I decided to make something useful for my room. I do lots of outdoor activities, each requiring different types of shoes. My shoes were taking up too much floor space, so I decided to design a shoe rack. The first step was to measure the shoes I had so I could figure out appropriate dimensions for the shoe rack. I found that the largest shoes were around 12 inches long, 8 inches wide for the pair, and under 10 inches tall.


After getting this information, I started making sketches on a piece of paper. I didn’t want to use wood glue or nails or screws, so I initially thought about making a simple press-fit design. I wasn’t sure how well press-fit would work with OSB without very high-precision cuts, so I decided to go with a different design that uses a peg, held in place by gravity, at a 90-degree angle to the joint:

I made sure that everything would fit on my 4’ x 8’ OSB:


I decided to use Fusion 360 to design my shoe rack. I had used this software only once before while designing my press-fit kit, so I was looking forward to getting some more practice using the tool.
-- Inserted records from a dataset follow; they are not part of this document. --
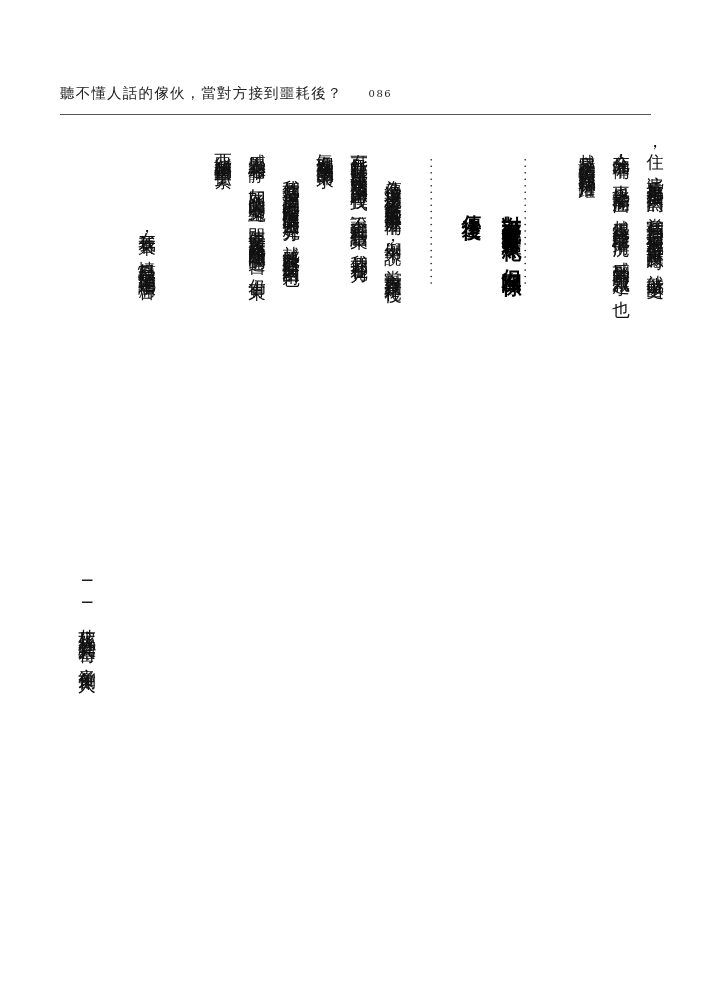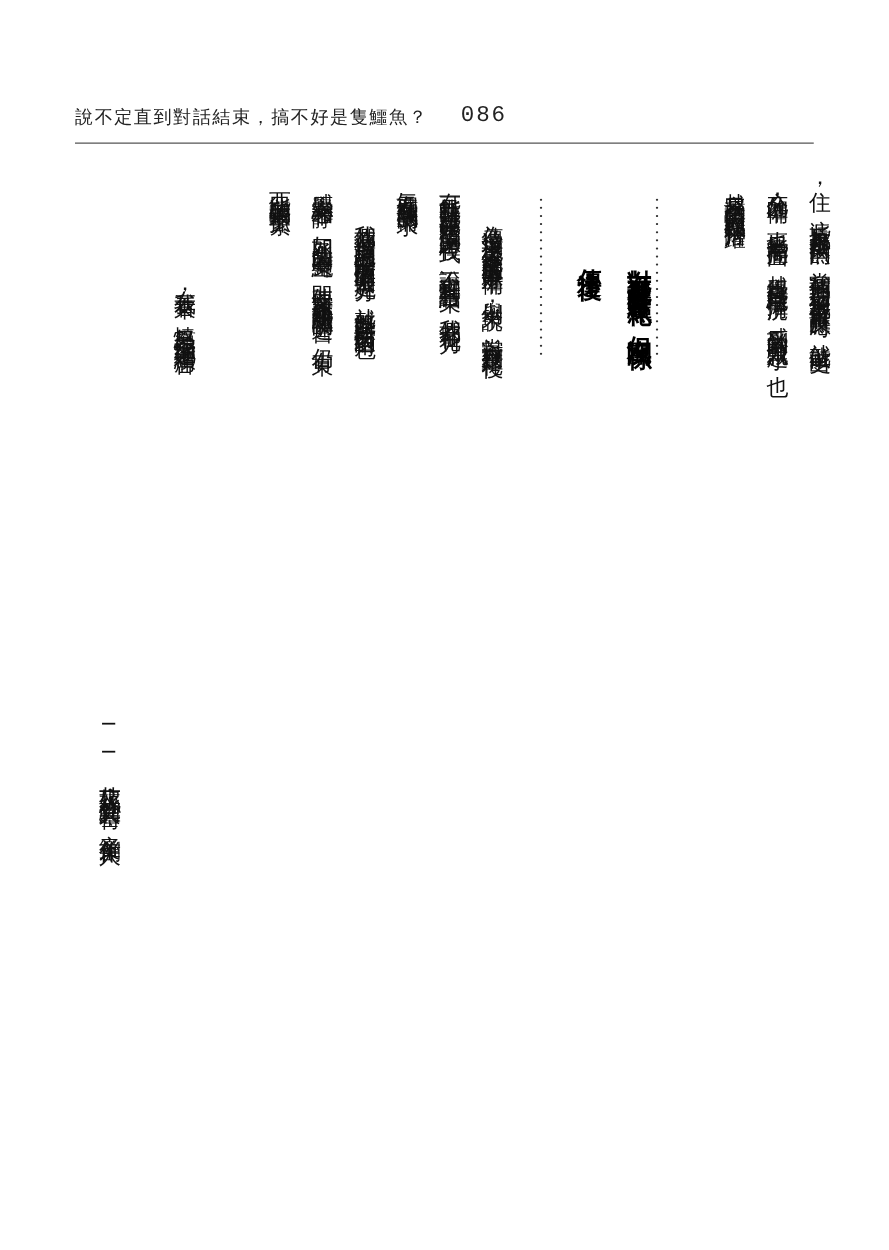--- a/index.html
+++ b/index.html
@@ -36,24 +36,23 @@
     border-bottom: 1px solid #555;
     padding-bottom: 6px;
   }
   .header-title {
     font-size: 14.5px;
     letter-spacing: 1.2px;
     color: #222;
     white-space: nowrap;
   }
   .header-page {
-    font-size: 18px;
+    font-size: 10px;
     letter-spacing: 1.5px;
     color: #222;
-    font-family: Liberation Mono, monospace;
   }
 
   
   .body-area {
     position: absolute;
     top: 140px;
     left: 52px;
     right: 48px;
     height: 800px;
     display: flex;
@@ -117,21 +116,21 @@
     font-size: 17px;
     color: #111;
   }
 </style>
 </head>
 <body>
 
 <div class="page">
 
   <div class="header">
-    <span class="header-title">說不定直到對話結束，搞不好是隻鱷魚？</span>
+    <span class="header-title">聽不懂人話的傢伙，當對方接到噩耗後？</span>
     <span class="header-page">086</span>
   </div>
 
   <div class="body-area">
 
     <div class="col">住，這些反應都是很自然的，當我們預期這三種類型都會做出反應時，就能做出更</div>
     <div class="col">充分的準備，也更能掌控局面；越覺得自己能掌握情況，感受到的壓力就越小，也</div>
     <div class="col">越容易讓自己的人類腦保持活躍。</div>
 
     <div class="spacer-col"></div>

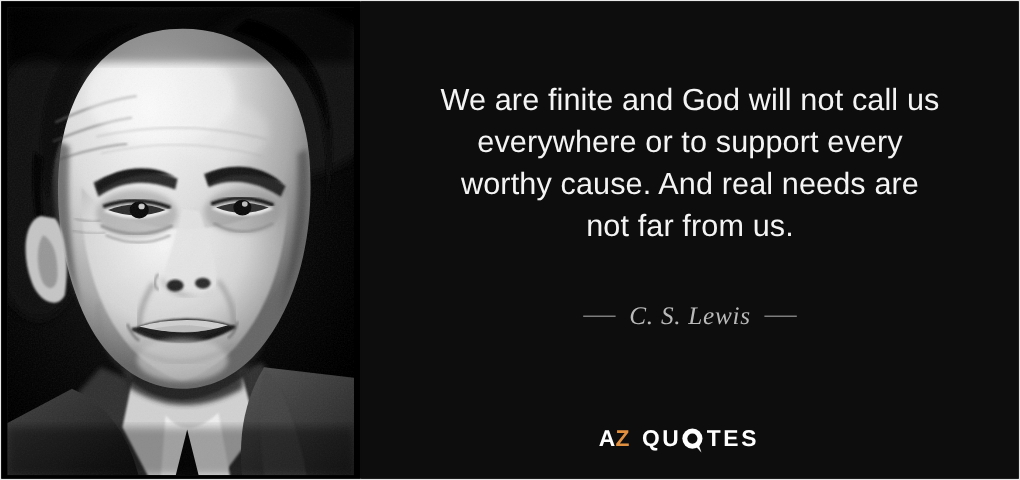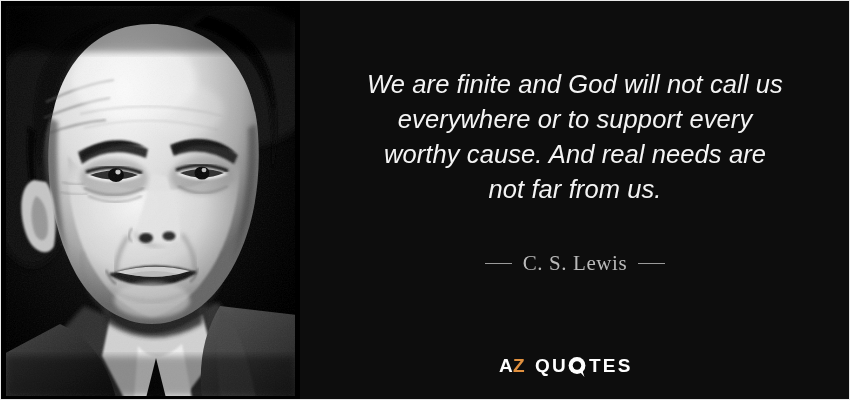--- a/index.html
+++ b/index.html
@@ -64,31 +64,31 @@
     left: 28px;
     right: 28px;
     top: 66px;
     text-align: center;
     color: #f4f4f4;
     font-size: 25.5px;
     line-height: 35px;
     font-weight: 400;
     letter-spacing: 0.1px;
     white-space: pre-line;
-    font-style: italic;
   }
 
   .attribution {
     position: absolute;
     left: 0;
     right: 0;
     top: 248px;
     text-align: center;
     color: #b9b9b9;
     font-family: "Liberation Serif", serif;
+    font-style: italic;
     font-size: 21px;
     letter-spacing: 0.6px;
     white-space: nowrap;
   }
   .attribution .dash {
     display: inline-block;
     vertical-align: middle;
     width: 27px;
     height: 1px;
     background: #9a9a9a;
It took me about an hour and a half to complete a parametric design of the part:

During the process of making the part, I made several mistakes that I had to go back and fix. One of the bigger mistakes was caught when checking for interference (overlapping volumes) — I found that my back panel was missing some cutouts because I had not selected all the holes when extruding the part. I fixed this using Fusion 360’s parametric timeline, which made the fix really easy; going through this process also helped me better understand how the parametric timeline works.

I decided to avoid engraving my name in the piece, because the inexpensive OSB didn’t seem to work very well for engraving in tests done earlier.

After completing my design, I noticed that I had a little extra space available on my piece of OSB, so I decided to change what I had in my sketches and change the width of the shoe rack from 25” to 30”. Thanks to the fully parametric design, this step took about 10 seconds.

Here’s a render of the final version of the shoe rack:


I used the ShopBot CNC router in the IDC to cut my piece. Here’s a picture of me and Kevin Kwok loading the 4’ x 8’ piece into the machine:

Creating the toolpaths was very straightforward — I cut out the holes first, and then I cut out the outlines. After creating the toolpaths, I zeroed the machine and started my job. Here’s a picture of the job in progress:

The entire job took about 21 minutes.

When cutting the small pegs, one of the pieces got sucked up by the vacuum attached to the end effector! I realized that this was because there was only a single tab connecting the piece to the rest of the board:

Luckily, this only happened to one piece. I recreated a toolpath for the lost piece, making sure to include a couple more tabs, and I machined a replacement. Here’s a picture of the board with all my pieces removed:

And here are all my parts:

I realized that my parts didn’t fit together quite right. Making everything fit required some manual dogboning using a wood rasp and some hammering together with a mallet:

Here’s a shot of assembly in progress:

And here’s a close-up of a joint:


Here’s the final result — a shoe rack, fully assembled:

It turned out really well — everything fit very snugly — it didn’t wobble or anything. The whole project came together without using any wood screws, nails, or glue!